4.2 Other Circumstances

• With Your Explicit Consent: Only after obtaining your explicit consent will we share your personal information with other third parties.
• Legal Requirements: Under legal, regulatory, or judicial requirements, we may disclose your information.

We will not transfer your personal information to third parties unless we obtain your explicit consent or otherwise provided by law.

5. AI Data Processing and Anonymization Explanation

For data sent to third-party AI services (such as Google Gemini), we commit to:

• Only sending necessary content when you initiate a request to complete that processing;
• By default, not binding this processing data with your phone number or account long-term; if binding is needed (for feature enhancement), we will clearly inform and obtain your consent in the interface;
• When using third-party AI services, we strictly follow the service provider's public usage terms, including restrictions on data use and storage (please refer to the service provider's terms);
• For sensitive information, please consider carefully before submission; we will try to use desensitization or minimization upload strategies.

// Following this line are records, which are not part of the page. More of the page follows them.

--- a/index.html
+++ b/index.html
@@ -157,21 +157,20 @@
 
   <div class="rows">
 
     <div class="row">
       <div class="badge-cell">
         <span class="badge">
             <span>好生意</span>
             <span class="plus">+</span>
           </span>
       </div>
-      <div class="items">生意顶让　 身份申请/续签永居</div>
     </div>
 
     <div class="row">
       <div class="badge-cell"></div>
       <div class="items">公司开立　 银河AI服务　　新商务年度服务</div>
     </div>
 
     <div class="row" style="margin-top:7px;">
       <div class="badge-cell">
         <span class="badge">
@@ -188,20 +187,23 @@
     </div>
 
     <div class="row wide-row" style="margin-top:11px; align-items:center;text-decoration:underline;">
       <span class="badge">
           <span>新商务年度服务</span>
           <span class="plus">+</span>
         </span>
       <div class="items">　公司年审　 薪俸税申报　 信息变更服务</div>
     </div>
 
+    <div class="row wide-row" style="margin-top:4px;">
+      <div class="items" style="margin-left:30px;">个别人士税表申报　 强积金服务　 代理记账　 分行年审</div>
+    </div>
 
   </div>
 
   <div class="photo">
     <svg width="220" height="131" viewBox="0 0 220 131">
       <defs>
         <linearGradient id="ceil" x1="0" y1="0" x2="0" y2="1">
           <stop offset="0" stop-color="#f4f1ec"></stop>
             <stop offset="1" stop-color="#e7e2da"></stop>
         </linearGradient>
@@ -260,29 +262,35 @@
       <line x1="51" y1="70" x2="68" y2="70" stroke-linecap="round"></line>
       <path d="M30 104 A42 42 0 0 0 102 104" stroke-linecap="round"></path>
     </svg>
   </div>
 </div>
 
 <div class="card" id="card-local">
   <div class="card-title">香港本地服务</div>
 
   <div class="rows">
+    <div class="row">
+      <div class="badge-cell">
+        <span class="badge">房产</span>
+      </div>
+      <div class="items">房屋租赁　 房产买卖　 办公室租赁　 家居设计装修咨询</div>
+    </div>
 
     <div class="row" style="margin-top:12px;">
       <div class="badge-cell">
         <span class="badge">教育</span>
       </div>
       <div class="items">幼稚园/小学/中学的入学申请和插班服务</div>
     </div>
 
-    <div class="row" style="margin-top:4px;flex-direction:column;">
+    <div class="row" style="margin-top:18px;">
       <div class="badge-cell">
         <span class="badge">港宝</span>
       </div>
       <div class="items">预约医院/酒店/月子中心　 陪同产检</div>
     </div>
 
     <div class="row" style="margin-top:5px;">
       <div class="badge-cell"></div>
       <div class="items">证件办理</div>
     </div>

6. Your Data Protection Rights

Under applicable law, you may have the following rights. You can submit requests through the contact information at the end of this policy, and we will respond within legal or reasonable time:

• Access Right: Request a copy of the personal information we hold about you;
• Rectification Right: Request correction of inaccurate or incomplete information;
• Deletion Right: Request deletion of information under applicable conditions;
• Restriction Processing Right: Request restriction on processing of your information;
• Objection Right: Object to our processing practices under specific conditions;
• Data Portability Right: Request transfer of data in a usable format to other service providers or yourself under specific conditions;
• Withdrawal of Consent Right: Withdraw previously given consent (withdrawal does not affect the legality of processing based on consent before withdrawal).

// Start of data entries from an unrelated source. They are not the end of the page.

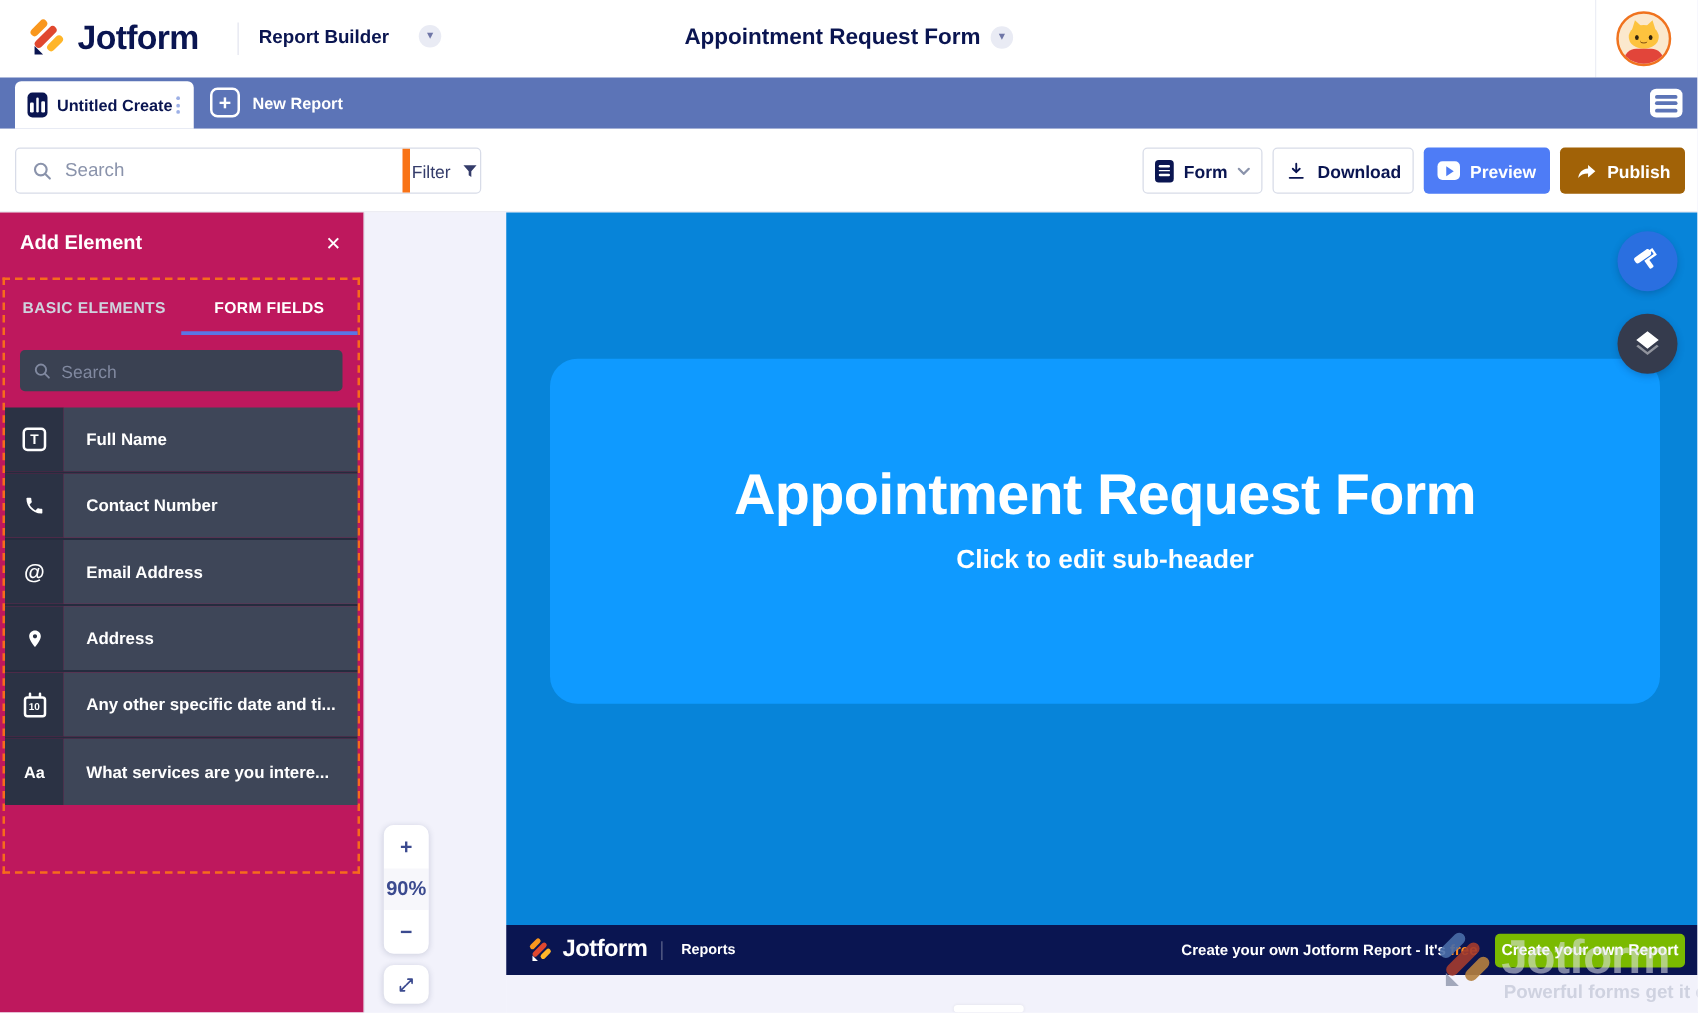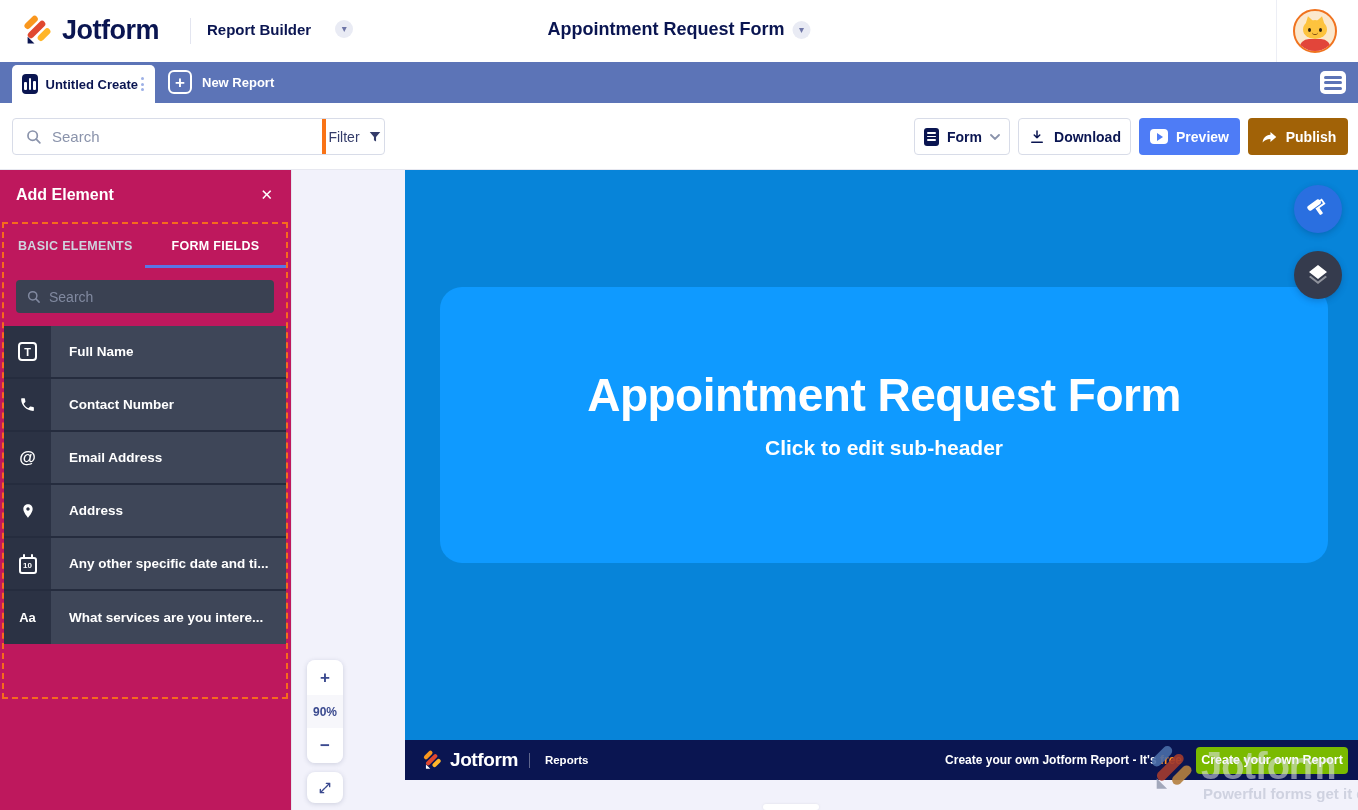--- a/index.html
+++ b/index.html
@@ -53,21 +53,21 @@
                   display:flex; flex-direction:column; justify-content:center; gap:2.5px; padding:0 4px; cursor:pointer; }
   .tab-menu-btn i { height:3px; background:#5c74b7; border-radius:1.5px; }
 
   
   .toolbar { position:absolute; left:0; top:103px; width:1358px; height:67px; background:#fff; border-bottom:1px solid #e7e8f0; }
   .searchbar { position:absolute; left:12px; top:15px; width:373px; height:37px; border:1px solid #d8dce8;
                border-radius:4px; display:flex; align-items:center; background:#fff; }
   .searchbar .sicon { margin:0 10px 0 12px; display:flex; }
   .searchbar input { flex:1; border:none; outline:none; font-size:15px; color:#343c6a; min-width:0; font-family:"Liberation Sans",sans-serif; }
   .searchbar input::placeholder { color:#8a93ab; }
-  .filter-seg { width:62px; height:100%; border-left:4px solid #f97316; display:flex; align-items:center;
+  .filter-seg { width:62px; height:100%; border-left:6px solid #f97316; display:flex; align-items:center;
                 justify-content:center; gap:8px; cursor:pointer; }
   .filter-label { font-size:14px; color:#343c6a; }
   .tb-btn { position:absolute; top:15px; height:37px; border-radius:4px; display:flex; align-items:center;
             justify-content:center; gap:8px; font-size:14px; font-weight:600; cursor:pointer; }
   .tb-btn.ghost { background:#fff; border:1px solid #d8dce8; color:#0a1551; }
   .btn-form { right:348px; width:96px; }
   .btn-download { right:227px; width:113px; }
   .btn-preview { right:118px; width:101px; background:#4e7cf6; color:#fff; font-weight:700; }
   .btn-publish { right:10px; width:100px; background:#a16207; color:#fff; font-weight:700; }
   .doc-icon { width:15px; height:18px; background:#0a1551; border-radius:3px; display:flex; flex-direction:column;
@@ -106,21 +106,21 @@
   .cal-icon::before, .cal-icon::after { content:""; position:absolute; top:-5px; width:2px; height:4px; background:#fff; border-radius:1px; }
   .cal-icon::before { left:2px; } .cal-icon::after { right:2px; }
   .cal-num { display:block; font-size:8px; font-weight:700; color:#fff; text-align:center; line-height:13px; }
 
   
   .gutter { position:absolute; left:291px; top:170px; width:114px; height:640px; background:#f2f2fb; border-left:1px solid #e4e4ee; }
   .zoom-stack { position:absolute; left:15px; top:490px; width:36px; border-radius:8px; overflow:hidden;
                 box-shadow:0 1px 5px rgba(40,50,90,0.18); }
   .zoom-cell { height:35px; background:#fff; display:flex; align-items:center; justify-content:center;
                color:#3b4a8f; font-size:17px; font-weight:600; cursor:pointer; }
-  .zoom-cell.level { height:33px; background:#f7f7fb; font-size:12px; font-weight:700; cursor:default; }
+  .zoom-cell.level { height:33px; background:#f7f7fb; font-size:16px; font-weight:700; cursor:default; }
   .expand-btn { position:absolute; left:15px; top:602px; width:36px; height:31px; background:#fff; border-radius:8px;
                 box-shadow:0 1px 5px rgba(40,50,90,0.18); display:flex; align-items:center; justify-content:center; cursor:pointer; }
 
   
   .canvas { position:absolute; left:405px; top:170px; width:953px; height:640px; background:#f2f2fb; }
   .slide-bg { position:absolute; left:0; top:0; width:953px; height:570px; background:#0784d9; }
   .slide-card { position:absolute; left:35px; top:117px; width:888px; height:276px; background:#0f9aff; border-radius:22px;
                 display:flex; flex-direction:column; align-items:center; justify-content:center; padding-bottom:22px; cursor:pointer; }
   .slide-title { font-size:46px; font-weight:700; color:#fff; letter-spacing:-0.5px; text-align:center; }
   .slide-subtitle { font-size:21px; font-weight:700; color:#fff; margin-top:14px; text-align:center; }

Please note: Specific rights and exercise methods may vary by country/region, and we will process your requests in accordance with applicable law.

7. How This Policy is Updated and Notified

This privacy policy may be updated from time to time. For non-material modifications, we will update the revision date on this page and post change descriptions; for significant changes that may materially affect your rights, we will notify you through in-app pop-ups, push notifications, or email, and seek your consent when necessary.

8. How to Contact Us

If you have questions, comments about this privacy policy, or wish to exercise rights regarding personal information, please contact us through:

Email: coinchatai@outlook.com

We will endeavor to respond within a reasonable time after receiving your request. For higher priority processing, please indicate "Privacy Request - Urgent" in your email.